Use this to inform your qualitative description and holistic judgment in Phase 3. If what you observe doesn't match these patterns, trust your observation and explain why.
The reward or score trajectory is the primary signal. Ask yourself:
Is the trajectory still rising? Early in training, reward should clearly improve. The key question is whether the rate of improvement is itself changing:
Is the trajectory noisy or smooth? Some noise is normal in RL (stochastic rewards). The question is whether you can see a clear trend through the noise, or whether the noise IS the signal (no trend at all).
Has there been a peak followed by decline? If reward peaked and then fell, the model may have overfit or the policy may have drifted past the sweet spot. Note the peak location -- if the model was better earlier, continuing training is actively harmful.
In GRPO/PPO, KL divergence measures how far the policy has moved from the reference model. The relationship between KL and reward is the most important diagnostic:
KL rising with reward rising: The model is changing AND improving. This is healthy -- the policy is learning useful behaviors that differ from the reference.
KL rising with reward flat: The model is changing but NOT improving. This is the critical warning pattern. The policy keeps drifting from the reference but the drift is not producing better results. An experienced practitioner would recognize this as "the training has run its course" -- continuing will only increase divergence without benefit.
KL rising with reward declining: The model is changing, getting worse, AND moving further from a known-good reference. This is actively destructive. Stop immediately.

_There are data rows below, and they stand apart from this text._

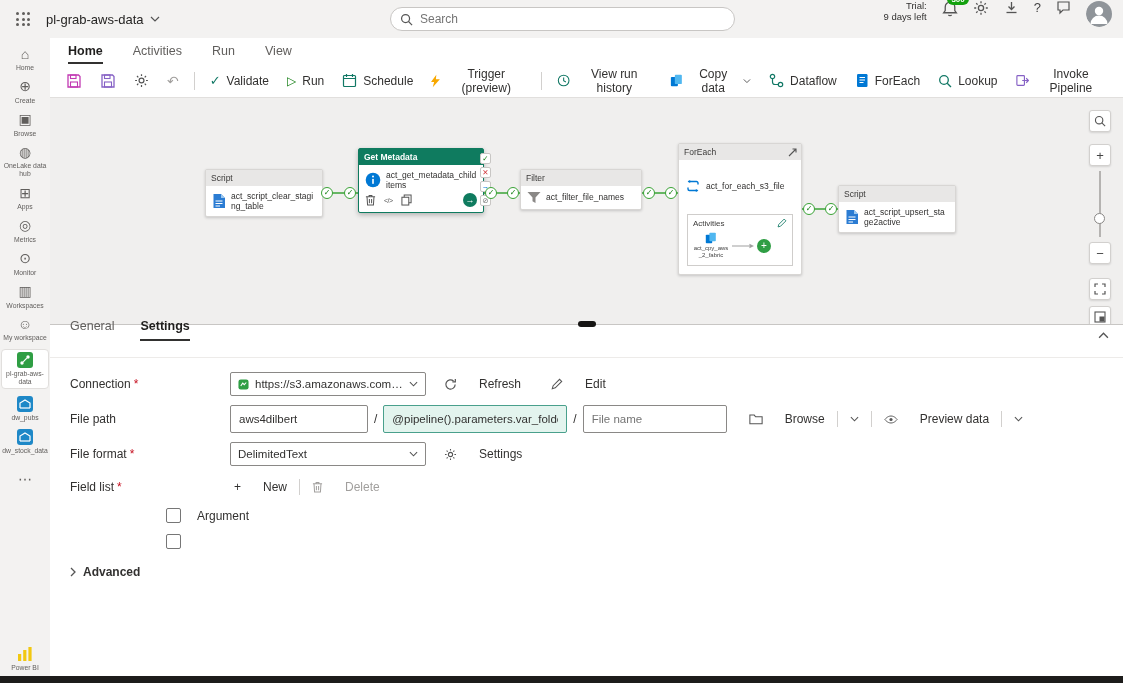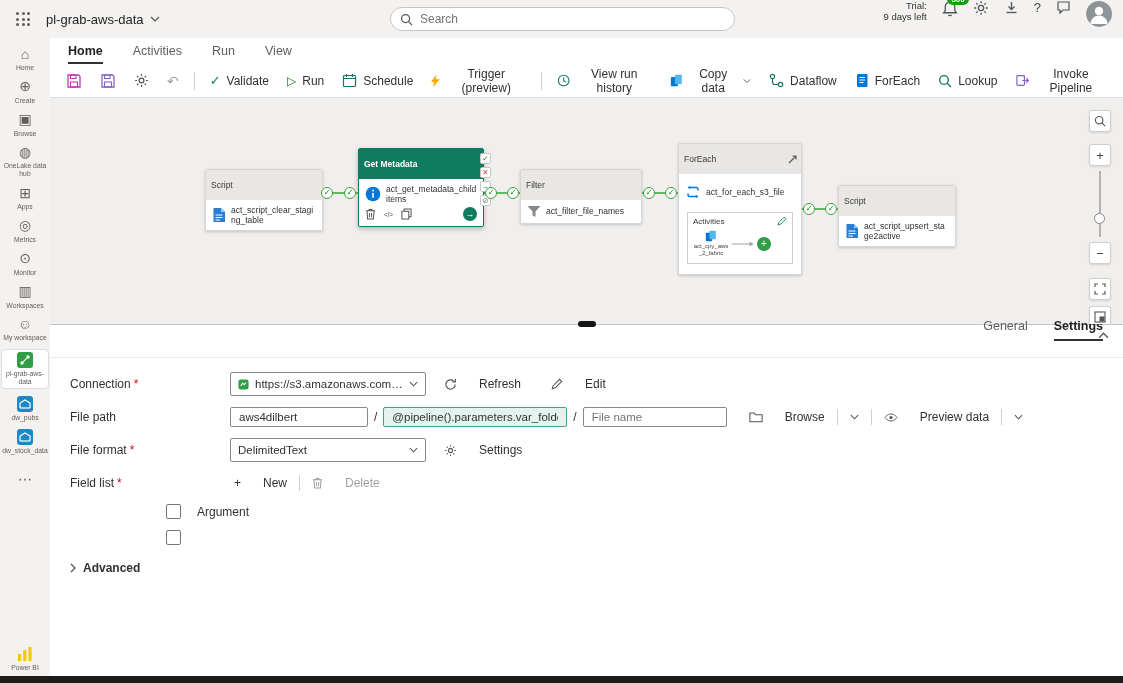"Get Metadata" .nhd { height: 30px -> 16px }
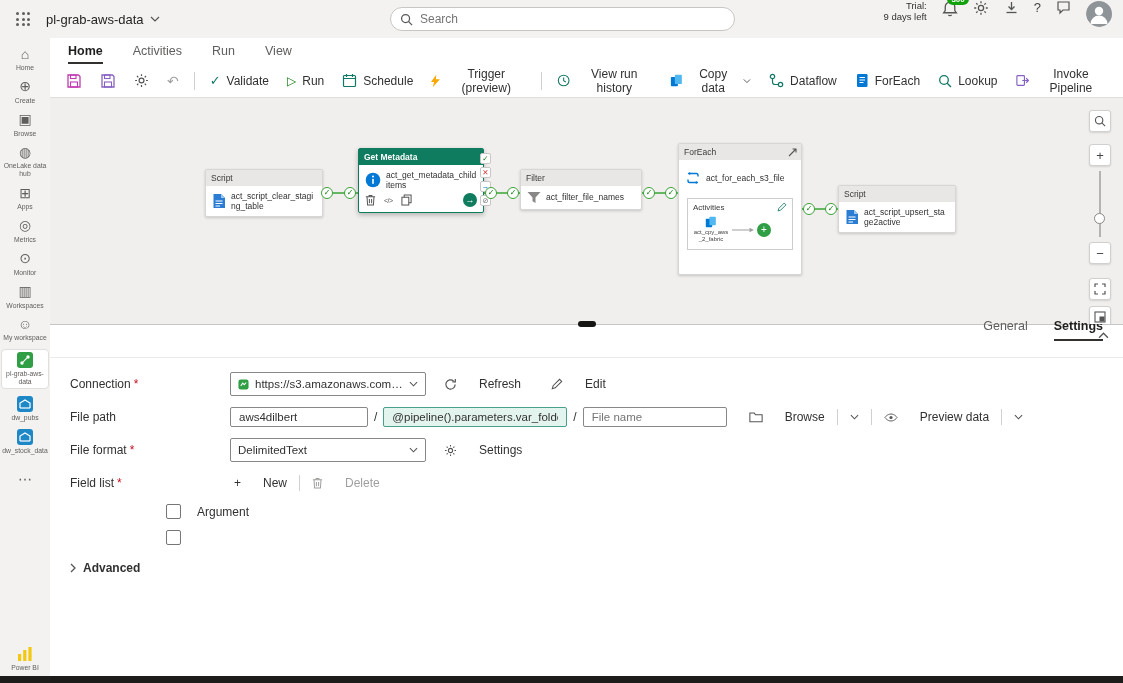"act_for_each_s3_file" div.nbd { padding: 12px 6px -> 20px 6px }
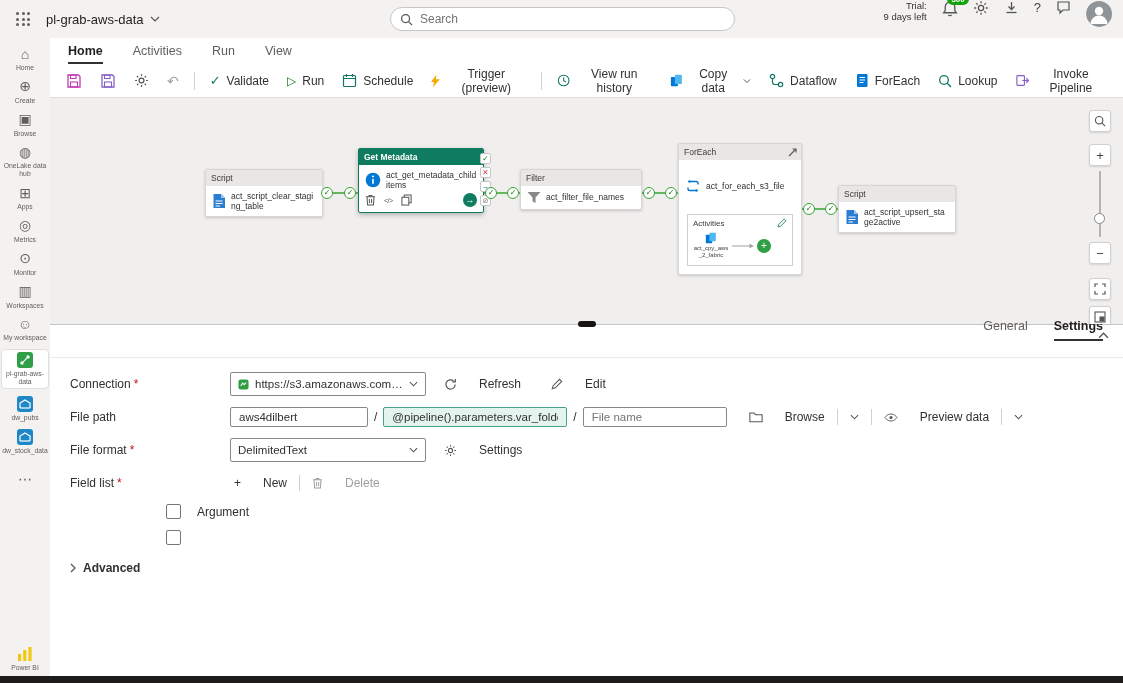"General" .ptabs { justify-content: flex-end -> none }
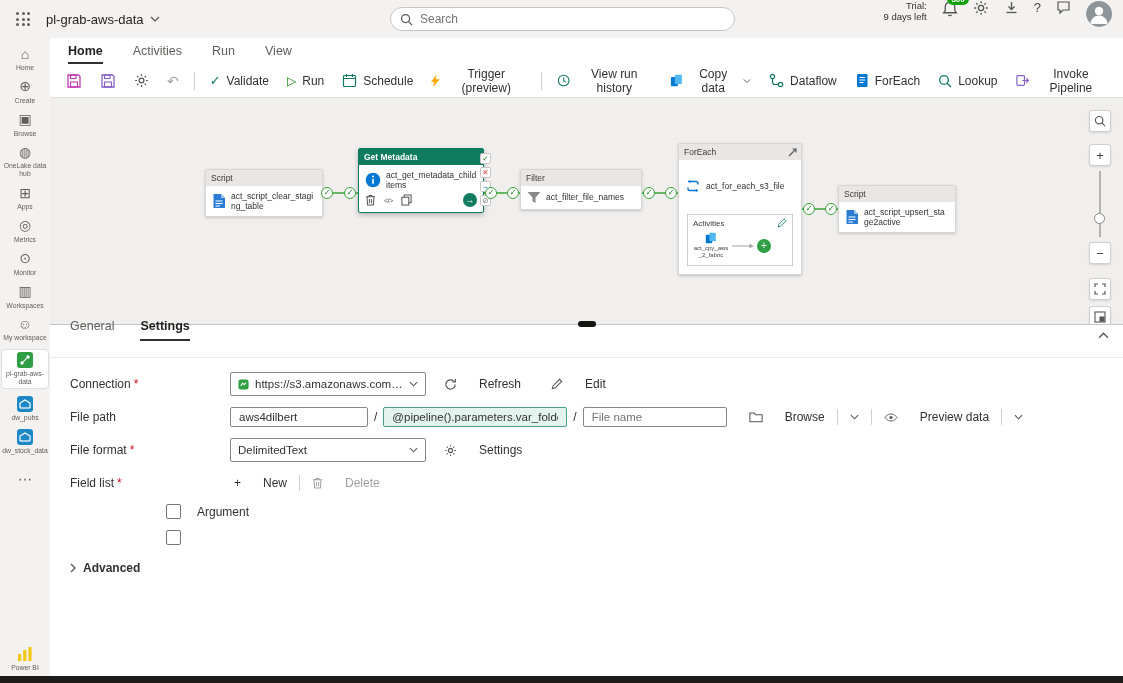"aws4dilbert" .tin { height: 20px -> 28px }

KL stable with reward rising: Ideal but rare -- the model is finding ways to improve without drifting. Usually seen only in early training or with strong KL penalties.
KL stable with reward flat: The training has converged. Nothing is changing. Whether to stop depends on whether the current performance is satisfactory.
The policy gradient loss reflects the direction and magnitude of policy updates:
Stable and gradually declining: Normal -- the policy updates are getting smaller as the model converges.
Oscillating around zero: The policy gradient has no consistent direction. Updates are random noise. Continuing training is pointless.
Went negative after being positive: The update direction reversed -- the model is now being pushed away from reward improvement. This is a strong signal to stop.
Suddenly doubled or halved: A discontinuity in pg_loss magnitude suggests something changed abruptly (data distribution shift, learning rate schedule step, gradient explosion/collapse). Investigate what caused the discontinuity.
RL training can produce metric improvement that masks generation degradation:
Response length: If responses suddenly get much shorter or much longer, the model may have found a reward shortcut (short junk to avoid negative reward, or padding to hit length bonuses) rather than genuinely improving.
Response diversity: If all outputs look the same, the model has collapsed to a single strategy. It is no longer exploring, and the reward signal is meaningless.
Coherence: If available, spot-check actual model outputs. A model can achieve good reward scores while producing incoherent text if the reward function has exploitable patterns.
After reading the metrics, the final question is practical:
What is the realistic upside of continuing? If reward has plateaued and KL is rising, the realistic upside is near zero -- the model is unlikely to discover a new improvement direction on its own.
What is the risk of continuing? Rising KL means the model is drifting further from a known-good reference. The longer it trains, the harder it is to recover. Each additional step increases the distance from the reference without guaranteed benefit.
Where is the best checkpoint? If the model peaked earlier, the best version already exists on disk. Continuing training makes the current model worse, not better. The right action is to stop and use the peak checkpoint.
RL training has a generation/rollout phase that uses GPU differently than training:
Generation phase: GPU power is noticeably lower than during training. This is normal for autoregressive token-by-token generation. If the generation phase is taking a disproportionate share of step time, it may be the bottleneck.
Memory during generation vs training: Memory usage may shift between phases. If memory is near capacity during one phase, the other phase has headroom. This is normal but worth noting if memory is tight.
If a model merger, checkpoint uploader, or other background process is running alongside training, it may compete for resources. Look for: step time increases during merge/upload operations, or memory spikes that coincide with background activity.